Cancer Research UK employs the equivalent of seven full-time workers on administering Gift Aid.
Delegates at a Gift Aid policy forum in London, staged by the Institute of Fundraising last week, said the administrative burden was one of their biggest concerns.
The event, which aimed to stimulate debate before the consultation begins in June, considered ways to make the scheme easier to run.
The consultation comes after the announcement of a 2p cut in income tax in the Budget, which CAF has claimed will mean a £70m loss for charities.
The most popular proposal was for the Government to abandon donor declaration forms in favour of allowing charities access to HMRC's global taxpayer register so that fundraisers could identify and exclude non-taxpayers from Gift Aid claims.
Among other suggestions were giving all donors a tax-free allowance to donate to charities and improving systems for collecting Gift Aid on in-kind gifts.
Mark Astarita, director of fundraising at the British Red Cross, said an equitable tax-free allowance would prevent basic-rate taxpayers from having to give more to allow charities to claim the same amount back as they do under the current rebate system. "Why is it right for charitable giving to be cheaper for higher-rate taxpayers?" he asked.

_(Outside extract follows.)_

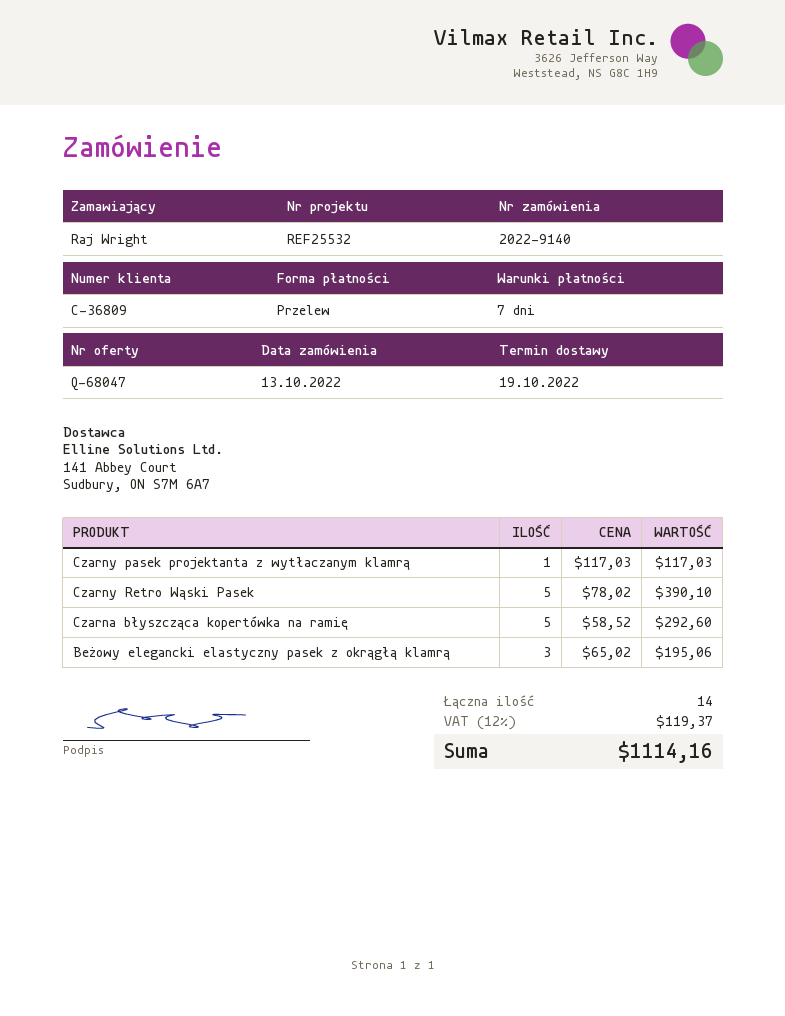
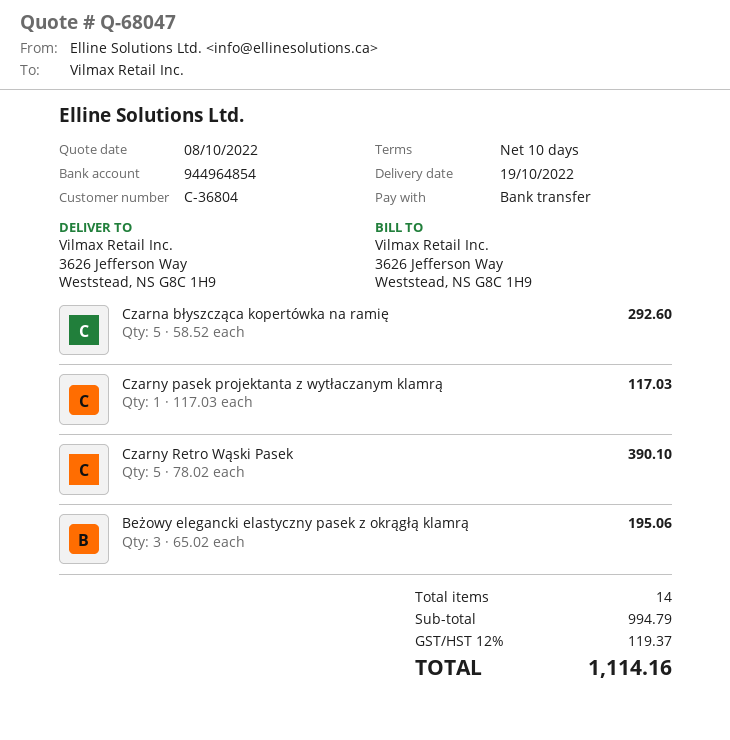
payment terms: 7 days -> 10 days
customer number: C-36809 -> C-36804

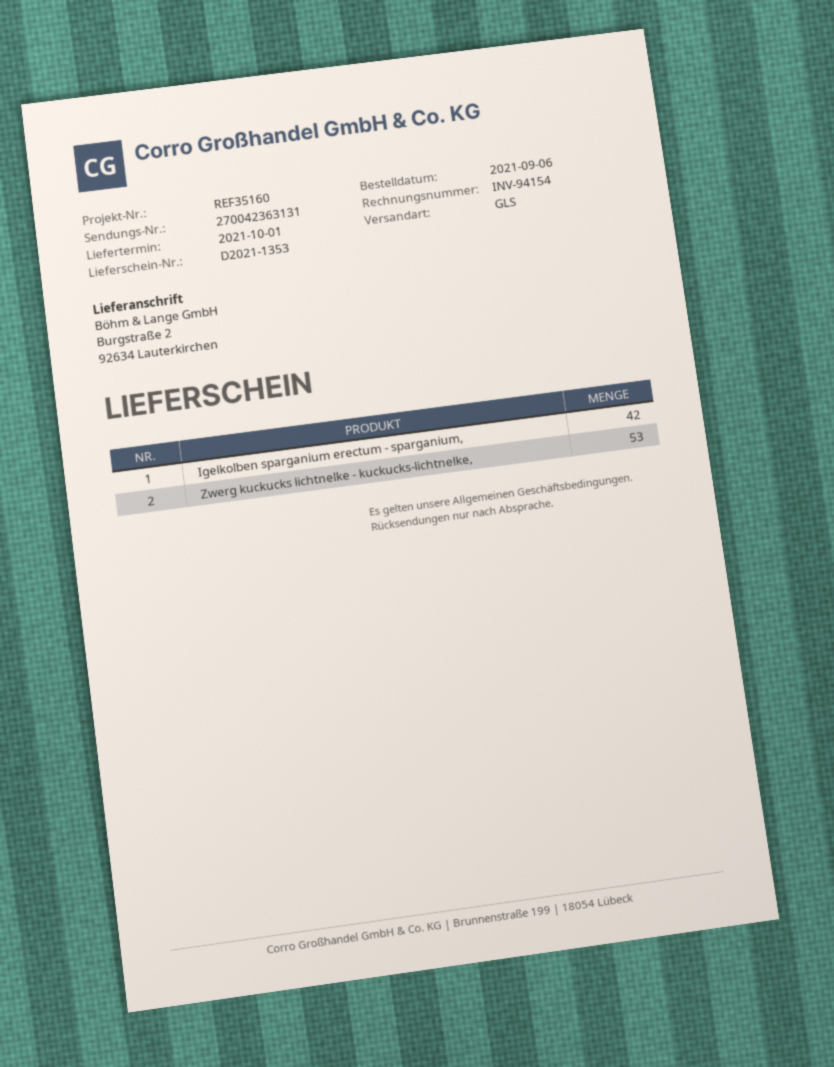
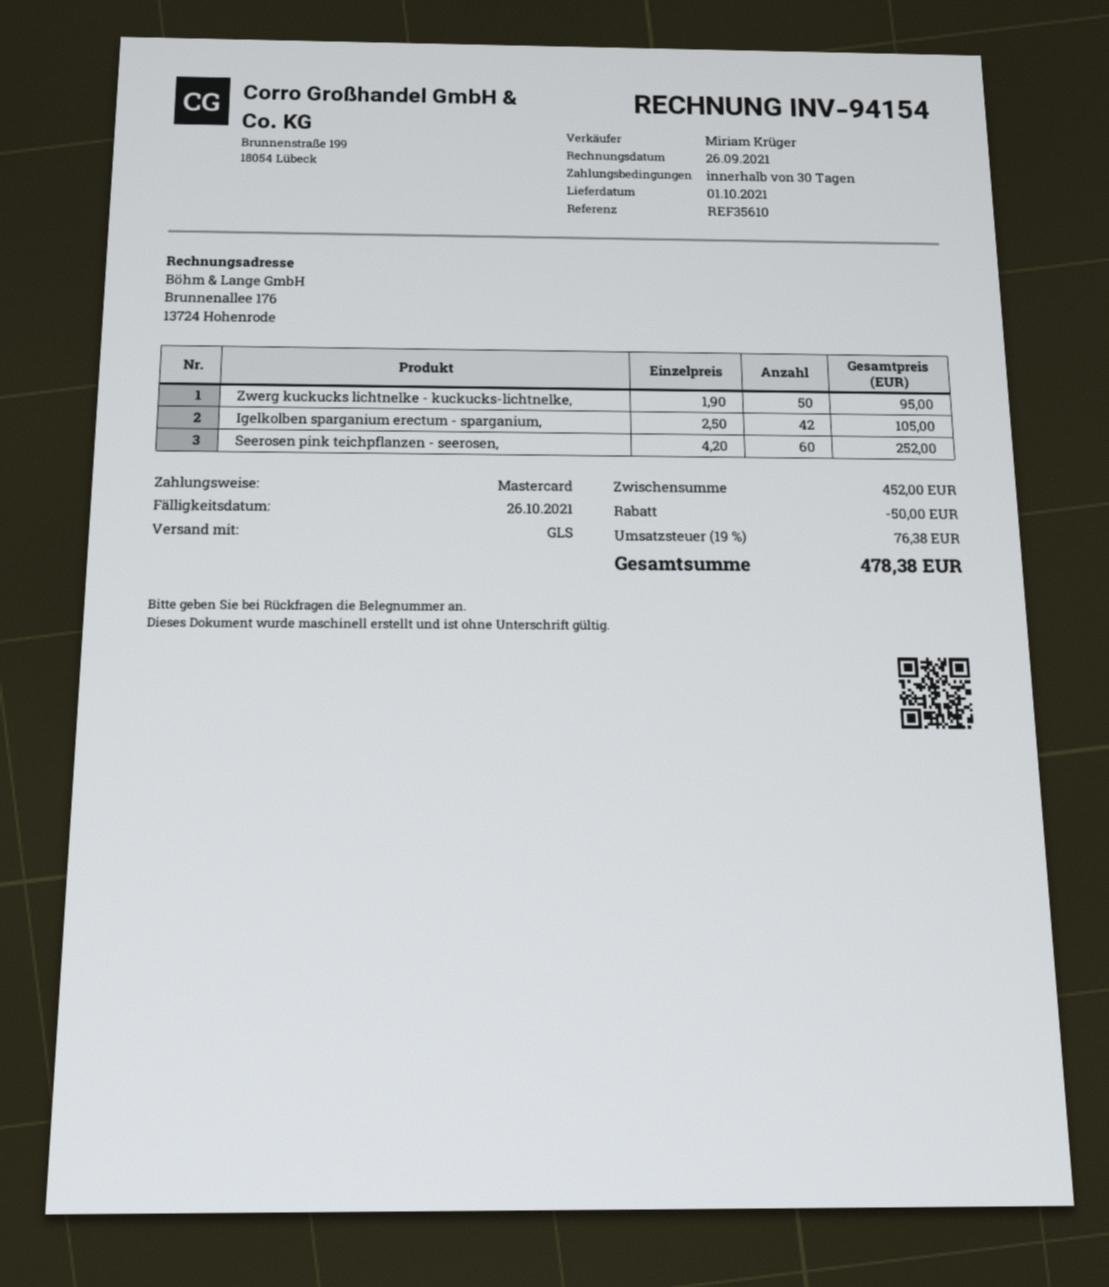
reference: REF35160 -> REF35610
Zwerg kuckucks lichtnelke - kuckucks-lichtnelke,: 53 -> 50
Seerosen pink teichpflanzen - seerosen,: none -> 60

Lekha Klouda, director of the Association of Charity Shops, said improving systems for collecting Gift Aid on donated goods would be both cheap to administer and potentially lucrative.
But Cathy Pharoah, director of research consultancy Third Sector Prospect, said there was an upside to the existing rules. "One of the advantages is that financial advisers talk to major donors about their charitable giving," she said.
Lindsay Boswell, chief executive of the institute, said the consultation was a huge opportunity to increase Gift Aid income. But he warned that charities would be disadvantaged unless realistic benchmarks were established to assess the amount of Gift Aid money available.
"Otherwise, the standard answer from government is 'you're not good at collecting it, so we don't see why we should give you more'," he said. "Such benchmarks should be a priority of the research centre on giving."